Embora muitos considerassem Violet uma estraga prazeres, falar da outrora feliz princesa e de sua queda em desgraça sempre rendeu boas fofocas. Sua presença sempre proporcionava entretenimento.
Violet havia saído do jardim para tentar se revigorar. Seu corpo inteiro doía como se todos aqueles pequenos insultos dos convidados da festa tivessem sido pedras que deixaram marcas físicas.

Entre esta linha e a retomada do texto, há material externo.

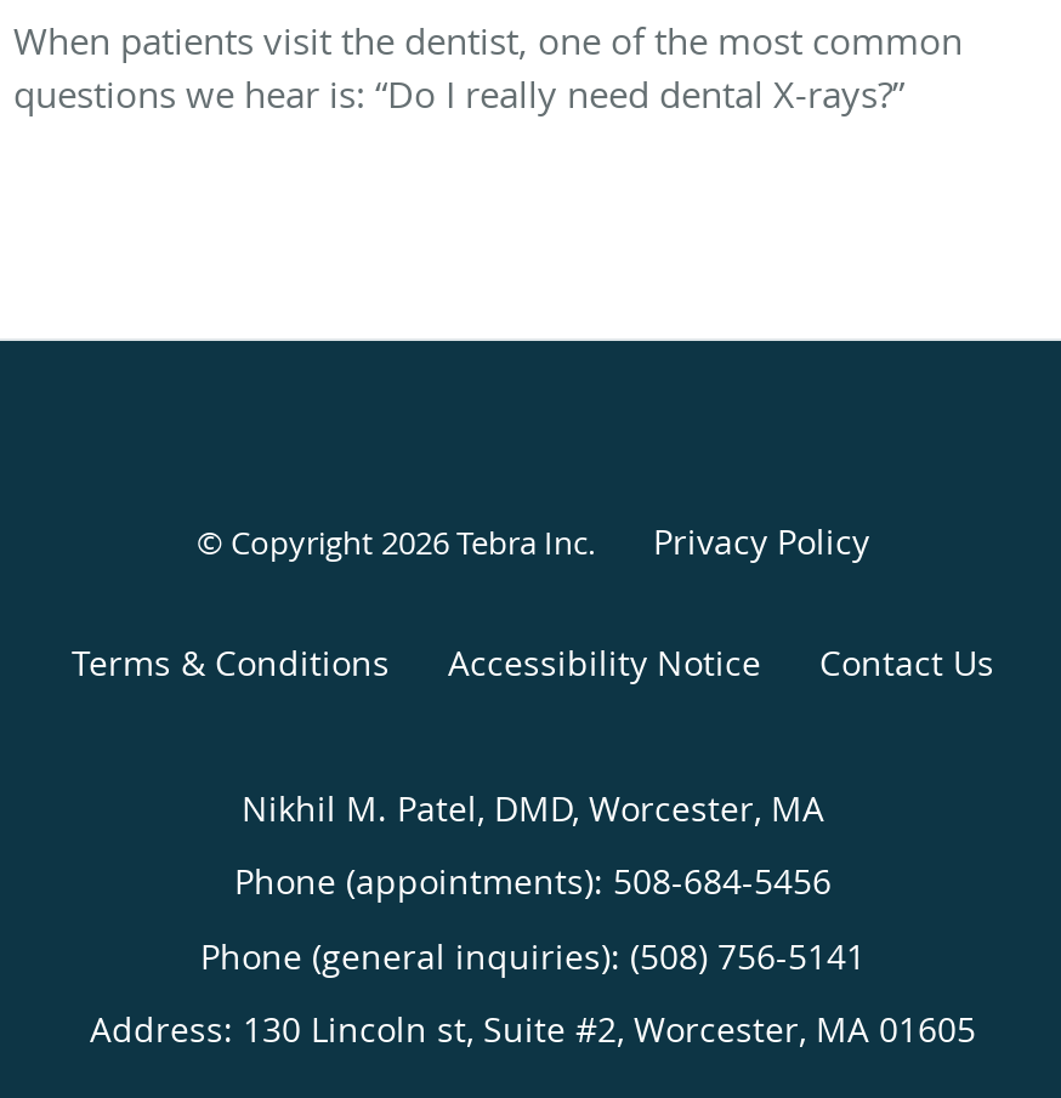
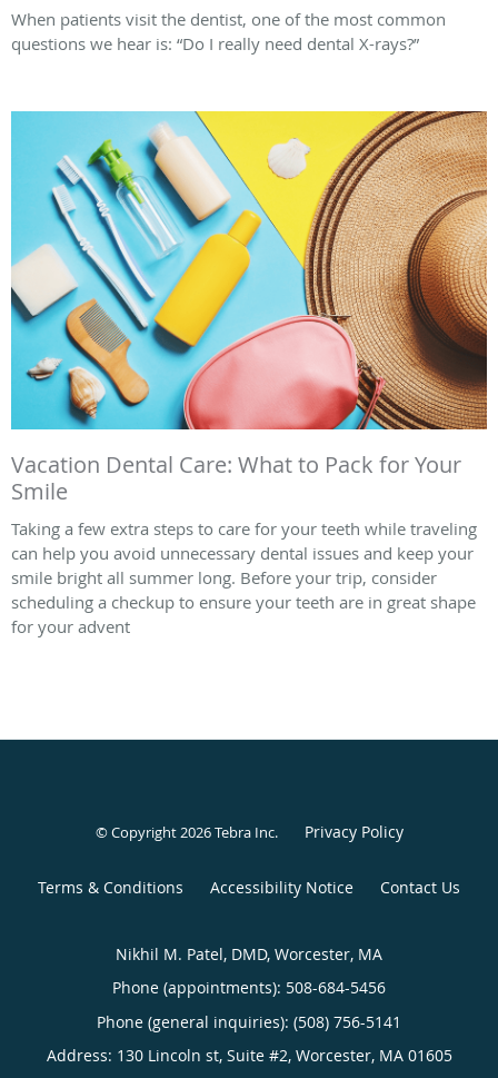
none -> [10,110,488,637] [image] | Vacation Dental Care: What to Pack for Your | Smile | Taking a few extra steps to care for your teeth while traveling | can help you avoid unnecessary dental issues and keep your | smile bright all summer long. Before your trip, consider | scheduling a checkup to ensure your teeth are in great shape | for your advent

De repente, alguém apareceu e a segurou pelo braço. Era Diev, o único filho legítimo da Casa Blooming e irmão mais novo de Winter.
"Violet!"
Assim que ele agarrou seu braço, Violet imediatamente o puxou de volta. Diev pareceu entender, pois afastou a mão dela e acariciou seus cabelos curtos.
"Ficou ótimo em você também." Disse ele.
"Eu já disse várias vezes para você ficar longe de mim."
Ela nunca fora agressiva, mas naquele momento sua voz soou firme. Diev fingiu que não tinha ouvido.
"Você não pode andar por aí só de vestido com esse tempo. Ainda está frio."
"Não é da sua conta."
Violet recuou, pálida. Diev logo a agarrou pelo braço novamente e enrolou seu cachecol em volta do pescoço dela.
"Vamos lá, seja boazinha. Meu irmão quase nunca volta para casa."
"Tome um drinque comigo."
Sugeriu ele.
"Eu ficarei do seu lado."
Quem diria que Diev Blooming, o cavalheiro sucessor da Casa Blooming, era um tarado que dava em cima da esposa do irmão? Quem acreditaria nela?
Se ela o acusasse em público, a aristocracia a enterraria num instante e a trancaria no quarto como uma verdadeira louca. Ela não tinha ninguém do seu lado e sabia que Diev tinha muitos amigos.
"Isso nunca vai acontecer.”
Disse Violet a ele. Diev sorriu e soltou o braço dela.
"Você vai se arrepender disso."
Violet correu para sua carruagem.
Entrou, recuperou o fôlego e rapidamente tirou o cachecol. Olhou fixamente para a mansão, sem expressão.
"Preciso voltar..."
Ela se lembrou da bronca severa que levou dos Bloomings depois de ter desaparecido de uma festa certa vez. Então, não teve escolha a não ser voltar. Ela agarrou a porta da carruagem. Não conseguia se obrigar a sair.
Sentia como se seu corpo pudesse simplesmente se desfazer se voltasse para dentro. No fim, Violet pegou a carruagem para casa e voltou para o seu quarto.
Jogou a elegante tiara de diamantes na cama e tirou os comprimidos para dormir que guardava em um estojo de joias vazio. Engoliu todos e pegou uma garrafa de champanhe para acompanhar. Engoliu mais um punhado e forçou o resto garganta abaixo com mais champanhe, só por precaução.
Os comprimidos para dormir que Rickman havia feito para ela eram muito fortes, embora ela não esperasse que ele tivesse usado ingredientes de qualidade.
Sua morte provavelmente seria muito mais dolorosa do que ela desejava, mas não importava. Ela não queria voltar para a festa nem se tornar alvo da ira de ninguém por ter desaparecido.
Era melhor que sua vida terminasse agora. Após esvaziar o frasco de comprimidos e a garrafa de champanhe, Violet desabou na cama. Ela falou com os diamantes que brilhavam à sua frente.
"Adeus."
Dóia, não ter ninguém a quem se despedir.